Waste clearance is crucial for brain health, preventing neurodegenerative disease
By
Amanda Morris, Northwestern University
January
20, 2021 -- A new Northwestern University study reaffirms the importance of
getting a good night’s sleep.
By
examining fruit flies’ brain activity and behavior, the researchers found that
deep sleep has an ancient, restorative power to clear waste from the brain.
This waste potentially includes toxic proteins that may lead to
neurodegenerative disease.
“Waste clearance could be important, in
general, for maintaining brain health or for preventing neurogenerative
disease,” said Dr. Ravi Allada, senior author of the study. “Waste
clearance may occur during wake and sleep but is substantially enhanced during
deep sleep.”
The study was published today (Jan. 20)
in the journal Science Advances.
Allada is the Edward C. Stuntz
Distinguished Professor in Neuroscience and chair of the Department of
Neurobiology in the Northwestern’s Weinberg College of Arts and Sciences. He
also is associate director of Northwestern’s Center for Sleep and Circadian
Biology and a member of the Chemistry of Life Processes Institute. Bart van Alphen, a postdoctoral fellow in
Allada’s laboratory, was the paper’s first author.
Although fruit flies seem very different
from humans, the neurons that govern flies’ sleep-wake cycles are strikingly
similar to our own. For this reason, fruit flies have become a well-studied
model organism for sleep, circadian rhythms and neurodegenerative diseases.
In the current study, Allada and his
team examined proboscis extension sleep, a deep-sleep stage in fruit flies,
which is similar to deep, slow-wave sleep in humans. The researchers discovered
that, during this stage, fruit flies repeatedly extend and retract their
proboscis (or snout).
“This pumping motion moves fluids
possibly to the fly version of the kidneys,” Allada said. “Our study shows that
this facilitates waste clearance and aids in injury recovery.”
When Allada’s team impaired flies’ deep
sleep, the flies were less able to clear an injected non-metabolizable dye from
their systems and were more susceptible to traumatic injuries.

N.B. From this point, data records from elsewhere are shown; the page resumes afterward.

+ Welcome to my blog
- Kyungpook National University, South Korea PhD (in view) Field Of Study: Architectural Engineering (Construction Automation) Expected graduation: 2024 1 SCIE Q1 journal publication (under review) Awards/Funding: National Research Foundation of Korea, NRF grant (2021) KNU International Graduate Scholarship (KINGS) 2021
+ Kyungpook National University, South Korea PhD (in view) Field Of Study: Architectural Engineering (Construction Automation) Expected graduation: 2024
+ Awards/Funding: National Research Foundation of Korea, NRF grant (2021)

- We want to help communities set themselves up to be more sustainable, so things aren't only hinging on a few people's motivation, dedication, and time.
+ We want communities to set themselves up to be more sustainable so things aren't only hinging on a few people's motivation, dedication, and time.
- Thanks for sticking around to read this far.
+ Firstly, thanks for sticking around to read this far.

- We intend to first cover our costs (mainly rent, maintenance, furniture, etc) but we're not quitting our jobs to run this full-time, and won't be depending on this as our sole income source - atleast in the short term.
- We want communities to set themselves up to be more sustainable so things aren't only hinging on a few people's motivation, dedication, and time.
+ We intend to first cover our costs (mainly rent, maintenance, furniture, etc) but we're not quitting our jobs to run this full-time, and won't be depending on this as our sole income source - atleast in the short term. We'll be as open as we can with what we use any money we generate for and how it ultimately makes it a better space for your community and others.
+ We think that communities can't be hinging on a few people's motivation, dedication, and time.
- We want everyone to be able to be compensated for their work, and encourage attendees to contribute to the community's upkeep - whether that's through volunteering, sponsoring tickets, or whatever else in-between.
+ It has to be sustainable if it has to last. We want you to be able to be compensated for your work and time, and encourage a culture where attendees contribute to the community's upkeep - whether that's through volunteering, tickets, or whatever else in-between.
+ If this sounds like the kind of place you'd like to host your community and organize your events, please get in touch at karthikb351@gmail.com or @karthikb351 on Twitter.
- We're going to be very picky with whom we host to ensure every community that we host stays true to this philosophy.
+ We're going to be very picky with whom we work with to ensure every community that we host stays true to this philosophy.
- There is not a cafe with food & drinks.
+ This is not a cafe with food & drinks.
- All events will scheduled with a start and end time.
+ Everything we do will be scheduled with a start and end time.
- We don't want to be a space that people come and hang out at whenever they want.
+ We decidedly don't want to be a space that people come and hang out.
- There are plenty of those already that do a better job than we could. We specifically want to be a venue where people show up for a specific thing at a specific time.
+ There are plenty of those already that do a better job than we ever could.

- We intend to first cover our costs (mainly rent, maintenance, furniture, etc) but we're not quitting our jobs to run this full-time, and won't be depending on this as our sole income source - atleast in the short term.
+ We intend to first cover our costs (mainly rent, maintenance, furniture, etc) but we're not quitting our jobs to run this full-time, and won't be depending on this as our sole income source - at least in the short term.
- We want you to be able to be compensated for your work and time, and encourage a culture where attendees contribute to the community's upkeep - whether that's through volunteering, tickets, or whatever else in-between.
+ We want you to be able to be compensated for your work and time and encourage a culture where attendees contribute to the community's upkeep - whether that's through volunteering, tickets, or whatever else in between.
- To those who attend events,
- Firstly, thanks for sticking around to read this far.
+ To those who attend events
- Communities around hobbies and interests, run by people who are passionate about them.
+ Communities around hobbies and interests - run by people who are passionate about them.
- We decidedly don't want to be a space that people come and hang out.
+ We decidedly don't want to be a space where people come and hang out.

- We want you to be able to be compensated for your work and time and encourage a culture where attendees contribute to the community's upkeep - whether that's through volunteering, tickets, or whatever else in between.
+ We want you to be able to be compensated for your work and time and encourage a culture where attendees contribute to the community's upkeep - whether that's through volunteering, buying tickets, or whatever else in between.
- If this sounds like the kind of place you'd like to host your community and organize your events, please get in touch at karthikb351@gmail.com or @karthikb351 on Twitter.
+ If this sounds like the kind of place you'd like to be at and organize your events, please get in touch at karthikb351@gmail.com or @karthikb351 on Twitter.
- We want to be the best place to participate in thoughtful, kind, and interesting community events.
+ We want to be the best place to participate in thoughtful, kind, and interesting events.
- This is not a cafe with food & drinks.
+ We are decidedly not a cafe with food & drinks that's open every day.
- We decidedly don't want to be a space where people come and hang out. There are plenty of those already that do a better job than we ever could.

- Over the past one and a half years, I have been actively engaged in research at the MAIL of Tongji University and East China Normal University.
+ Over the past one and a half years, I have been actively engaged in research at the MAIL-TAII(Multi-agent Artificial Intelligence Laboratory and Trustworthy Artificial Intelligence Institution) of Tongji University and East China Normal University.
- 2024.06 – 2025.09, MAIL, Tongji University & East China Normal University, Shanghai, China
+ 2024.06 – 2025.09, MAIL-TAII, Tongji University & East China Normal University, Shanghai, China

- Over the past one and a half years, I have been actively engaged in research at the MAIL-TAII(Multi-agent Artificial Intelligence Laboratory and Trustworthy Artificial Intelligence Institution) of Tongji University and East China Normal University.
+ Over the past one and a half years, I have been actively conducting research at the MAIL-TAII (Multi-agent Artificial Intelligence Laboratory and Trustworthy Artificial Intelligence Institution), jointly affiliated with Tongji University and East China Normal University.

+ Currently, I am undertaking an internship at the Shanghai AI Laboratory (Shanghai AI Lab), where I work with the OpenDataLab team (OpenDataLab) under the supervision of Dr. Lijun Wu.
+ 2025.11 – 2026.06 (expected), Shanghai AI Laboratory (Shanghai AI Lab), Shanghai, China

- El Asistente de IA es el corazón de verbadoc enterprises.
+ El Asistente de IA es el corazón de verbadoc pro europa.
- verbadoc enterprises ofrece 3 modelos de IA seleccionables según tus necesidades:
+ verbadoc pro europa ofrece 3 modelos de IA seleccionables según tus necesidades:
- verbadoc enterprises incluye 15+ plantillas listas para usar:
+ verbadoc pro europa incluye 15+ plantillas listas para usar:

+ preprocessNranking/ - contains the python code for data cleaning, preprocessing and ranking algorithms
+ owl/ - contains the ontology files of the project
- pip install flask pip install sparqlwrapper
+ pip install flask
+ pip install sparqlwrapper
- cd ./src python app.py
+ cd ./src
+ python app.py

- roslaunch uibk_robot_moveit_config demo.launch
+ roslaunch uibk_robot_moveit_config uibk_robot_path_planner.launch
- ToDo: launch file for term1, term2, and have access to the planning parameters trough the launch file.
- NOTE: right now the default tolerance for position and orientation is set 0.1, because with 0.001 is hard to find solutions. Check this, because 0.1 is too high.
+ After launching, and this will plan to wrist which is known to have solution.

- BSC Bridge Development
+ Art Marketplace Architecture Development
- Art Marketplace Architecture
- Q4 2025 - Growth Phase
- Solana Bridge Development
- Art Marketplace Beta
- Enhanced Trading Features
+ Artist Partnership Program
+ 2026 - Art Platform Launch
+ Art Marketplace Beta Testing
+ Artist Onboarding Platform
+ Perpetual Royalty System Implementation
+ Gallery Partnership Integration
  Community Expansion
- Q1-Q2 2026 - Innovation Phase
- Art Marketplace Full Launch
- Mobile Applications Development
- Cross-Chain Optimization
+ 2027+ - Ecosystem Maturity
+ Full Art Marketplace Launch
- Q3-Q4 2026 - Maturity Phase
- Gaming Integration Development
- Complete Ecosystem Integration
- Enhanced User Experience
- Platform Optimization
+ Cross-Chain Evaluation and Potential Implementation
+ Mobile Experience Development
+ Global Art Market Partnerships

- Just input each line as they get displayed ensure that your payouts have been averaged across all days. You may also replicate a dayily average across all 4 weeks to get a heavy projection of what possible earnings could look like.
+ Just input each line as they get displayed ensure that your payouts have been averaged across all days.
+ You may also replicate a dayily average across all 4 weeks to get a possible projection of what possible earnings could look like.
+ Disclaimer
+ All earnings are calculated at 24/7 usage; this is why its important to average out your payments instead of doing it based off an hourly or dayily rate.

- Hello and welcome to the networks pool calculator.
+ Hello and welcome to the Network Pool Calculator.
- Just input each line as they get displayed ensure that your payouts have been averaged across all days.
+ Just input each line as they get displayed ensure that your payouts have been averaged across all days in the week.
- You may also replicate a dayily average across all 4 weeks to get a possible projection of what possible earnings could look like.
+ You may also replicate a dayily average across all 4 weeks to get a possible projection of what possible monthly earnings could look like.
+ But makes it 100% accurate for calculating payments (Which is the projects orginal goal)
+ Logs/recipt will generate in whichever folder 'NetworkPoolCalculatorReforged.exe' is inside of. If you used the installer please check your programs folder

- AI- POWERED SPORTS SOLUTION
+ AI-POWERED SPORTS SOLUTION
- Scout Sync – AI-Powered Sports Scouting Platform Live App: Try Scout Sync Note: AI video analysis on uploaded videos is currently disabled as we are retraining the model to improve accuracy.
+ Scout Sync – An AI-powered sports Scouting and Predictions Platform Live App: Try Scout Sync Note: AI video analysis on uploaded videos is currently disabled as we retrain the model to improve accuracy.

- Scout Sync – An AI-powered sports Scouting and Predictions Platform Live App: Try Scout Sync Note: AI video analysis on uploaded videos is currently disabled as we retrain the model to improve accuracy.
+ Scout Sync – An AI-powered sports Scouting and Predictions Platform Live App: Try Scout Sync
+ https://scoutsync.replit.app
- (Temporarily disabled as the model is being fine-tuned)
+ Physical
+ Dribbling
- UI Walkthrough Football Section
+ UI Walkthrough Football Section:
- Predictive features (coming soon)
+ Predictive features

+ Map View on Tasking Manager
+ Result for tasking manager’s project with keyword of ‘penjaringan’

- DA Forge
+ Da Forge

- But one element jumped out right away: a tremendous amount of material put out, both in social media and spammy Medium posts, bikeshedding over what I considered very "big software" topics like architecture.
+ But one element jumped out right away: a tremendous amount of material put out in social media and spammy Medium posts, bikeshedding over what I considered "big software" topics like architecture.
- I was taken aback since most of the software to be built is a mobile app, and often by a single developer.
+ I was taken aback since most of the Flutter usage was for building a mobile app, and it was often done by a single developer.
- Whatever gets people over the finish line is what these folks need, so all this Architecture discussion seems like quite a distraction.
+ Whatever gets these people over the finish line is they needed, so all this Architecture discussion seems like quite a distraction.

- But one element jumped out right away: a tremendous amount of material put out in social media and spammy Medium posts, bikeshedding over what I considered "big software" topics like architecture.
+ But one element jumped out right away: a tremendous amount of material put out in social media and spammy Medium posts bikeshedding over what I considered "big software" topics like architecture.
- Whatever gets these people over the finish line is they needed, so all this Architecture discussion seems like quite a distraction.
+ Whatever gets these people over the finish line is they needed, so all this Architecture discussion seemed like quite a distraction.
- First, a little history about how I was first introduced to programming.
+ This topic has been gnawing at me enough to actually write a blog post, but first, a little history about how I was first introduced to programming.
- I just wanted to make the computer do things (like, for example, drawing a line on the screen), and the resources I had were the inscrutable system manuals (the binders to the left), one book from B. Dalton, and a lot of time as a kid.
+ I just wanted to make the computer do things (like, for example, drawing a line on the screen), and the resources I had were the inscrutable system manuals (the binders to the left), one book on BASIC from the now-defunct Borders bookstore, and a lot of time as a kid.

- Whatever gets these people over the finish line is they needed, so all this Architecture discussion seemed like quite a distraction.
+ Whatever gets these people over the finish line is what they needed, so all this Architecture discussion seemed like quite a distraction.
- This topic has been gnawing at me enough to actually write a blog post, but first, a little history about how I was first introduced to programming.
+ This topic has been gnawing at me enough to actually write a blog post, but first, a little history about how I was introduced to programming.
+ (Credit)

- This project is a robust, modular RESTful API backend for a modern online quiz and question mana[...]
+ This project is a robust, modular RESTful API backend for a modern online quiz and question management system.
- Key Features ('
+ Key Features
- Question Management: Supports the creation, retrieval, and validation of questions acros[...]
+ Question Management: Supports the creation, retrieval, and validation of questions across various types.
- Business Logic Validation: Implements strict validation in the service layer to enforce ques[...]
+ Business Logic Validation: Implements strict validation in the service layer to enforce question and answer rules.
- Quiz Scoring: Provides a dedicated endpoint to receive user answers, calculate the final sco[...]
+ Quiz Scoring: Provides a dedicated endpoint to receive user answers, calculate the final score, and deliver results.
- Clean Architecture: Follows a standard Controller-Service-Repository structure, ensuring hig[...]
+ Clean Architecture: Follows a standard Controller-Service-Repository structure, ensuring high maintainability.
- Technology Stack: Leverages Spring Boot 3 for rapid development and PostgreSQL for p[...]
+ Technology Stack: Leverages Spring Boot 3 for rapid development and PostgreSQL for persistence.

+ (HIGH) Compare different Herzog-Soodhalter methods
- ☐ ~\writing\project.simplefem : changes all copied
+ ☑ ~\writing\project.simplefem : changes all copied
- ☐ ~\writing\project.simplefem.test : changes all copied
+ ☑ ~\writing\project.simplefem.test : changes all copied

Allada said this study brings us closer
to understanding the mystery of why all organisms need sleep. All animals —
especially those in the wild — are incredibly vulnerable when they sleep. But
research increasingly shows that the benefits of sleep — including crucial
waste removal — outweigh this increased vulnerability.
“Our finding that deep sleep serves a
role in waste clearance in the fruit fly indicates that waste clearance is an
evolutionary conserved core function of sleep,” the paper’s coauthors write.
“This suggests that waste clearance may have been a function of sleep in the
common ancestor of flies and humans.”